> User interface change data:
•••••

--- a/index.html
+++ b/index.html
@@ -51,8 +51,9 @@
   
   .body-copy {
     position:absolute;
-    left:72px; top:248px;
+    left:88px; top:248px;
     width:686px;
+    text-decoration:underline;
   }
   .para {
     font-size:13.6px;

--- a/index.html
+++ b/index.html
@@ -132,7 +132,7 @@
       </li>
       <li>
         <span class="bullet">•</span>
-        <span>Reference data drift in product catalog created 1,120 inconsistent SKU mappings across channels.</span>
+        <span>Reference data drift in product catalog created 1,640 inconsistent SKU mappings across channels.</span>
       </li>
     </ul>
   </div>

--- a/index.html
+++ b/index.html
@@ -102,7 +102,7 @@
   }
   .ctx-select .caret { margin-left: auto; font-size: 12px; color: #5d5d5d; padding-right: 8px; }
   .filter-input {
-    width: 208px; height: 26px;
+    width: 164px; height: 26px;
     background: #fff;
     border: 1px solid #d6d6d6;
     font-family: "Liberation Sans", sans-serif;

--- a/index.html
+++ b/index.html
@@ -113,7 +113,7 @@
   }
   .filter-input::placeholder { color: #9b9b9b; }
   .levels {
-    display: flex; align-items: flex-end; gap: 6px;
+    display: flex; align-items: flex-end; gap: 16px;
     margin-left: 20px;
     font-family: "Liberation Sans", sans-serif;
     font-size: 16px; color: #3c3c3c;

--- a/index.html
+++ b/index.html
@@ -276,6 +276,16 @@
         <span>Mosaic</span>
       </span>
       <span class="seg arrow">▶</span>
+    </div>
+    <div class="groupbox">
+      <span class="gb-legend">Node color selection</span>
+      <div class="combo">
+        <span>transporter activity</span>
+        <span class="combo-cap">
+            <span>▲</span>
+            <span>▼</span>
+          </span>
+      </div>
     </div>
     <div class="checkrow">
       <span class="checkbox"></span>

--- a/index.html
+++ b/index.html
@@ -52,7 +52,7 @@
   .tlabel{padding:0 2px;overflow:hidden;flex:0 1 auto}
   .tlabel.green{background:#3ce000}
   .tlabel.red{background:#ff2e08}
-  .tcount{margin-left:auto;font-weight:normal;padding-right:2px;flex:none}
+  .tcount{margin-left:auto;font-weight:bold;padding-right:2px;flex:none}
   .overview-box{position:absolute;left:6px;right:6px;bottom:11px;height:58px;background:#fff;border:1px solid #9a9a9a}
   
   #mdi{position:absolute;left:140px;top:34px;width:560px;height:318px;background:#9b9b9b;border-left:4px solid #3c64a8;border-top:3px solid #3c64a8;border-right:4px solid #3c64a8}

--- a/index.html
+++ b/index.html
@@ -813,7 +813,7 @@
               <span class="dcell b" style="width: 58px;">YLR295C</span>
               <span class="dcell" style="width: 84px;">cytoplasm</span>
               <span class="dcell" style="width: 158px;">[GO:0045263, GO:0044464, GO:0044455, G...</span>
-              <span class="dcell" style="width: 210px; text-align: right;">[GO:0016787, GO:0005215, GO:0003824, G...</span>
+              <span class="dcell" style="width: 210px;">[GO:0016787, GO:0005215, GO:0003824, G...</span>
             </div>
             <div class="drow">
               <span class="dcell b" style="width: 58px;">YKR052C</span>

•••••

> Exercise: Each record above has to be printed again, word for word.

> Response to this exercise:
--- a/index.html
+++ b/index.html
@@ -51,8 +51,9 @@
   
   .body-copy {
     position:absolute;
-    left:72px; top:248px;
+    left:88px; top:248px;
     width:686px;
+    text-decoration:underline;
   }
   .para {
     font-size:13.6px;

--- a/index.html
+++ b/index.html
@@ -132,7 +132,7 @@
       </li>
       <li>
         <span class="bullet">•</span>
-        <span>Reference data drift in product catalog created 1,120 inconsistent SKU mappings across channels.</span>
+        <span>Reference data drift in product catalog created 1,640 inconsistent SKU mappings across channels.</span>
       </li>
     </ul>
   </div>

--- a/index.html
+++ b/index.html
@@ -102,7 +102,7 @@
   }
   .ctx-select .caret { margin-left: auto; font-size: 12px; color: #5d5d5d; padding-right: 8px; }
   .filter-input {
-    width: 208px; height: 26px;
+    width: 164px; height: 26px;
     background: #fff;
     border: 1px solid #d6d6d6;
     font-family: "Liberation Sans", sans-serif;

--- a/index.html
+++ b/index.html
@@ -113,7 +113,7 @@
   }
   .filter-input::placeholder { color: #9b9b9b; }
   .levels {
-    display: flex; align-items: flex-end; gap: 6px;
+    display: flex; align-items: flex-end; gap: 16px;
     margin-left: 20px;
     font-family: "Liberation Sans", sans-serif;
     font-size: 16px; color: #3c3c3c;

--- a/index.html
+++ b/index.html
@@ -276,6 +276,16 @@
         <span>Mosaic</span>
       </span>
       <span class="seg arrow">▶</span>
+    </div>
+    <div class="groupbox">
+      <span class="gb-legend">Node color selection</span>
+      <div class="combo">
+        <span>transporter activity</span>
+        <span class="combo-cap">
+            <span>▲</span>
+            <span>▼</span>
+          </span>
+      </div>
     </div>
     <div class="checkrow">
       <span class="checkbox"></span>

--- a/index.html
+++ b/index.html
@@ -52,7 +52,7 @@
   .tlabel{padding:0 2px;overflow:hidden;flex:0 1 auto}
   .tlabel.green{background:#3ce000}
   .tlabel.red{background:#ff2e08}
-  .tcount{margin-left:auto;font-weight:normal;padding-right:2px;flex:none}
+  .tcount{margin-left:auto;font-weight:bold;padding-right:2px;flex:none}
   .overview-box{position:absolute;left:6px;right:6px;bottom:11px;height:58px;background:#fff;border:1px solid #9a9a9a}
   
   #mdi{position:absolute;left:140px;top:34px;width:560px;height:318px;background:#9b9b9b;border-left:4px solid #3c64a8;border-top:3px solid #3c64a8;border-right:4px solid #3c64a8}

--- a/index.html
+++ b/index.html
@@ -813,7 +813,7 @@
               <span class="dcell b" style="width: 58px;">YLR295C</span>
               <span class="dcell" style="width: 84px;">cytoplasm</span>
               <span class="dcell" style="width: 158px;">[GO:0045263, GO:0044464, GO:0044455, G...</span>
-              <span class="dcell" style="width: 210px; text-align: right;">[GO:0016787, GO:0005215, GO:0003824, G...</span>
+              <span class="dcell" style="width: 210px;">[GO:0016787, GO:0005215, GO:0003824, G...</span>
             </div>
             <div class="drow">
               <span class="dcell b" style="width: 58px;">YKR052C</span>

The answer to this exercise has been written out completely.